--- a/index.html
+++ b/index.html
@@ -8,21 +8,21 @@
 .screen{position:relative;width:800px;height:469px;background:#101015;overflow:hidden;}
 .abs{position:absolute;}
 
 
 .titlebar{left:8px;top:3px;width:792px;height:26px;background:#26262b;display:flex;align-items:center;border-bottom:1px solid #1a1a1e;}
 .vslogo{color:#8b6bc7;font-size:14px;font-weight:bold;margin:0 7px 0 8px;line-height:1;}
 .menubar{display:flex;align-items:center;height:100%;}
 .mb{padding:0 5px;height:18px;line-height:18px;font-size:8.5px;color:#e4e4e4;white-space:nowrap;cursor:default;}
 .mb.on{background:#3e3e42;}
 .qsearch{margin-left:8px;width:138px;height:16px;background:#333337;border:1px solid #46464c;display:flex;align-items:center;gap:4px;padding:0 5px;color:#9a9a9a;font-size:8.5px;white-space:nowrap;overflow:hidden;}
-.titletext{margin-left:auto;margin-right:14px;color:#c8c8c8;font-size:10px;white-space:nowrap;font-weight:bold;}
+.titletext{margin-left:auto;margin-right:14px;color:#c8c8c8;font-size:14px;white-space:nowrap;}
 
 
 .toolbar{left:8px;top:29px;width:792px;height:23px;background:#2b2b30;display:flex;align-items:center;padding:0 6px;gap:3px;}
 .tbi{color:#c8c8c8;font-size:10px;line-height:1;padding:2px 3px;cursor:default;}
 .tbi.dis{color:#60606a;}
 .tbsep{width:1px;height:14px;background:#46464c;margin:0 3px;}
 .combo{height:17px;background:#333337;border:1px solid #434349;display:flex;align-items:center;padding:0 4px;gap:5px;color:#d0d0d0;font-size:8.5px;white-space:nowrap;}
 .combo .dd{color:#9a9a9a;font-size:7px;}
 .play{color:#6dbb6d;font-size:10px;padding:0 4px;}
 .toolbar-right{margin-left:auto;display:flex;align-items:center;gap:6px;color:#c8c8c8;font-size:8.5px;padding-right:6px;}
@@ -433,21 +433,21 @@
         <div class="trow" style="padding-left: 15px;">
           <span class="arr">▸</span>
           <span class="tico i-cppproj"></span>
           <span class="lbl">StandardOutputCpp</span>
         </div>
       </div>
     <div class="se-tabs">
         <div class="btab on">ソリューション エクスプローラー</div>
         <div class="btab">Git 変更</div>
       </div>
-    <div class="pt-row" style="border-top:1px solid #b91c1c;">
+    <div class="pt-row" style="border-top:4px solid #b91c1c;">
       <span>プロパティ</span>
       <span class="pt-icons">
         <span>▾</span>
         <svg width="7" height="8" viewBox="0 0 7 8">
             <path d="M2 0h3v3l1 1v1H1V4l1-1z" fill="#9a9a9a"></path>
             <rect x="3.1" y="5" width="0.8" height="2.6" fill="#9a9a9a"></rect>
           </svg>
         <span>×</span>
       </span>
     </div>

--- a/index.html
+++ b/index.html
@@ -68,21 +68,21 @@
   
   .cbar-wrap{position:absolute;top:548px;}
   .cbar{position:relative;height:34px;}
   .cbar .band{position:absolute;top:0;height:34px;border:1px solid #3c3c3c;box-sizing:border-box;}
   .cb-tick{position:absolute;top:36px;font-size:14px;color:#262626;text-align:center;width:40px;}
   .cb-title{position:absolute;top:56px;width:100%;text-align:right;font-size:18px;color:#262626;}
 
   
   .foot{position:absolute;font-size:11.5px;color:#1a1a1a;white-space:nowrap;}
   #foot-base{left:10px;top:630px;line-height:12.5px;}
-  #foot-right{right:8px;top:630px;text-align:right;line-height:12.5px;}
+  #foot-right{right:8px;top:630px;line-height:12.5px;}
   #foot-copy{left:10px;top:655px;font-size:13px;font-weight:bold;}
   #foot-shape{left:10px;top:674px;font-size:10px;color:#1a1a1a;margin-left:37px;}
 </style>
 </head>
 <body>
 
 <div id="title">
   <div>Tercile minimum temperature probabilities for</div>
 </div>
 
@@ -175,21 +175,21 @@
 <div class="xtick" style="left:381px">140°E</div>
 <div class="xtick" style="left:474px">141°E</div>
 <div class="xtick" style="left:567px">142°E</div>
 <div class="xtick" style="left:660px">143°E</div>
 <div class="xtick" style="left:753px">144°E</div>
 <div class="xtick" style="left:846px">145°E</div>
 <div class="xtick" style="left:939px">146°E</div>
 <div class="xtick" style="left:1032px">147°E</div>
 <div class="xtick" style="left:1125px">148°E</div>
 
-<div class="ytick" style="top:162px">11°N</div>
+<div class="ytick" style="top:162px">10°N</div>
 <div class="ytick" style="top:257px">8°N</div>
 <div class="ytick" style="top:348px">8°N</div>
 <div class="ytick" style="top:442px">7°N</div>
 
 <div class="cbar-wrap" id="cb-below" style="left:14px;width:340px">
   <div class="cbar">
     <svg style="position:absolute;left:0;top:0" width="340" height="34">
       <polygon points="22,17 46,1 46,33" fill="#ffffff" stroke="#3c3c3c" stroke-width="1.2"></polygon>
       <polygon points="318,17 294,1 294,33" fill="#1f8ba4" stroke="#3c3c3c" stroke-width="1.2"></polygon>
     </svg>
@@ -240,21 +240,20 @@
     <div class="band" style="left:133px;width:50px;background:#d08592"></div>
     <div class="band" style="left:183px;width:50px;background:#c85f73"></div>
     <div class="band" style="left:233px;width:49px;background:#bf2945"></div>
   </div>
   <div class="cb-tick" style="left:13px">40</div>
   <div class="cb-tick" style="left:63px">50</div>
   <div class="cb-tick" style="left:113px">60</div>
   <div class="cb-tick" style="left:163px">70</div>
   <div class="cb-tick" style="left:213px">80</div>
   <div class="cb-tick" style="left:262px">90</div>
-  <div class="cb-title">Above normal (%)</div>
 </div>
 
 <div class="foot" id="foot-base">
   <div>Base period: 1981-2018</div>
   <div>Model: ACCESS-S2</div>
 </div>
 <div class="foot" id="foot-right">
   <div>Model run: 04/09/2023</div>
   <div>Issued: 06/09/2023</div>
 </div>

= = = = =

Problem statement
Reply with every line of the material above, unaltered.

Result of the task
--- a/index.html
+++ b/index.html
@@ -8,21 +8,21 @@
 .screen{position:relative;width:800px;height:469px;background:#101015;overflow:hidden;}
 .abs{position:absolute;}
 
 
 .titlebar{left:8px;top:3px;width:792px;height:26px;background:#26262b;display:flex;align-items:center;border-bottom:1px solid #1a1a1e;}
 .vslogo{color:#8b6bc7;font-size:14px;font-weight:bold;margin:0 7px 0 8px;line-height:1;}
 .menubar{display:flex;align-items:center;height:100%;}
 .mb{padding:0 5px;height:18px;line-height:18px;font-size:8.5px;color:#e4e4e4;white-space:nowrap;cursor:default;}
 .mb.on{background:#3e3e42;}
 .qsearch{margin-left:8px;width:138px;height:16px;background:#333337;border:1px solid #46464c;display:flex;align-items:center;gap:4px;padding:0 5px;color:#9a9a9a;font-size:8.5px;white-space:nowrap;overflow:hidden;}
-.titletext{margin-left:auto;margin-right:14px;color:#c8c8c8;font-size:10px;white-space:nowrap;font-weight:bold;}
+.titletext{margin-left:auto;margin-right:14px;color:#c8c8c8;font-size:14px;white-space:nowrap;}
 
 
 .toolbar{left:8px;top:29px;width:792px;height:23px;background:#2b2b30;display:flex;align-items:center;padding:0 6px;gap:3px;}
 .tbi{color:#c8c8c8;font-size:10px;line-height:1;padding:2px 3px;cursor:default;}
 .tbi.dis{color:#60606a;}
 .tbsep{width:1px;height:14px;background:#46464c;margin:0 3px;}
 .combo{height:17px;background:#333337;border:1px solid #434349;display:flex;align-items:center;padding:0 4px;gap:5px;color:#d0d0d0;font-size:8.5px;white-space:nowrap;}
 .combo .dd{color:#9a9a9a;font-size:7px;}
 .play{color:#6dbb6d;font-size:10px;padding:0 4px;}
 .toolbar-right{margin-left:auto;display:flex;align-items:center;gap:6px;color:#c8c8c8;font-size:8.5px;padding-right:6px;}
@@ -433,21 +433,21 @@
         <div class="trow" style="padding-left: 15px;">
           <span class="arr">▸</span>
           <span class="tico i-cppproj"></span>
           <span class="lbl">StandardOutputCpp</span>
         </div>
       </div>
     <div class="se-tabs">
         <div class="btab on">ソリューション エクスプローラー</div>
         <div class="btab">Git 変更</div>
       </div>
-    <div class="pt-row" style="border-top:1px solid #b91c1c;">
+    <div class="pt-row" style="border-top:4px solid #b91c1c;">
       <span>プロパティ</span>
       <span class="pt-icons">
         <span>▾</span>
         <svg width="7" height="8" viewBox="0 0 7 8">
             <path d="M2 0h3v3l1 1v1H1V4l1-1z" fill="#9a9a9a"></path>
             <rect x="3.1" y="5" width="0.8" height="2.6" fill="#9a9a9a"></rect>
           </svg>
         <span>×</span>
       </span>
     </div>

--- a/index.html
+++ b/index.html
@@ -68,21 +68,21 @@
   
   .cbar-wrap{position:absolute;top:548px;}
   .cbar{position:relative;height:34px;}
   .cbar .band{position:absolute;top:0;height:34px;border:1px solid #3c3c3c;box-sizing:border-box;}
   .cb-tick{position:absolute;top:36px;font-size:14px;color:#262626;text-align:center;width:40px;}
   .cb-title{position:absolute;top:56px;width:100%;text-align:right;font-size:18px;color:#262626;}
 
   
   .foot{position:absolute;font-size:11.5px;color:#1a1a1a;white-space:nowrap;}
   #foot-base{left:10px;top:630px;line-height:12.5px;}
-  #foot-right{right:8px;top:630px;text-align:right;line-height:12.5px;}
+  #foot-right{right:8px;top:630px;line-height:12.5px;}
   #foot-copy{left:10px;top:655px;font-size:13px;font-weight:bold;}
   #foot-shape{left:10px;top:674px;font-size:10px;color:#1a1a1a;margin-left:37px;}
 </style>
 </head>
 <body>
 
 <div id="title">
   <div>Tercile minimum temperature probabilities for</div>
 </div>
 
@@ -175,21 +175,21 @@
 <div class="xtick" style="left:381px">140°E</div>
 <div class="xtick" style="left:474px">141°E</div>
 <div class="xtick" style="left:567px">142°E</div>
 <div class="xtick" style="left:660px">143°E</div>
 <div class="xtick" style="left:753px">144°E</div>
 <div class="xtick" style="left:846px">145°E</div>
 <div class="xtick" style="left:939px">146°E</div>
 <div class="xtick" style="left:1032px">147°E</div>
 <div class="xtick" style="left:1125px">148°E</div>
 
-<div class="ytick" style="top:162px">11°N</div>
+<div class="ytick" style="top:162px">10°N</div>
 <div class="ytick" style="top:257px">8°N</div>
 <div class="ytick" style="top:348px">8°N</div>
 <div class="ytick" style="top:442px">7°N</div>
 
 <div class="cbar-wrap" id="cb-below" style="left:14px;width:340px">
   <div class="cbar">
     <svg style="position:absolute;left:0;top:0" width="340" height="34">
       <polygon points="22,17 46,1 46,33" fill="#ffffff" stroke="#3c3c3c" stroke-width="1.2"></polygon>
       <polygon points="318,17 294,1 294,33" fill="#1f8ba4" stroke="#3c3c3c" stroke-width="1.2"></polygon>
     </svg>
@@ -240,21 +240,20 @@
     <div class="band" style="left:133px;width:50px;background:#d08592"></div>
     <div class="band" style="left:183px;width:50px;background:#c85f73"></div>
     <div class="band" style="left:233px;width:49px;background:#bf2945"></div>
   </div>
   <div class="cb-tick" style="left:13px">40</div>
   <div class="cb-tick" style="left:63px">50</div>
   <div class="cb-tick" style="left:113px">60</div>
   <div class="cb-tick" style="left:163px">70</div>
   <div class="cb-tick" style="left:213px">80</div>
   <div class="cb-tick" style="left:262px">90</div>
-  <div class="cb-title">Above normal (%)</div>
 </div>
 
 <div class="foot" id="foot-base">
   <div>Base period: 1981-2018</div>
   <div>Model: ACCESS-S2</div>
 </div>
 <div class="foot" id="foot-right">
   <div>Model run: 04/09/2023</div>
   <div>Issued: 06/09/2023</div>
 </div>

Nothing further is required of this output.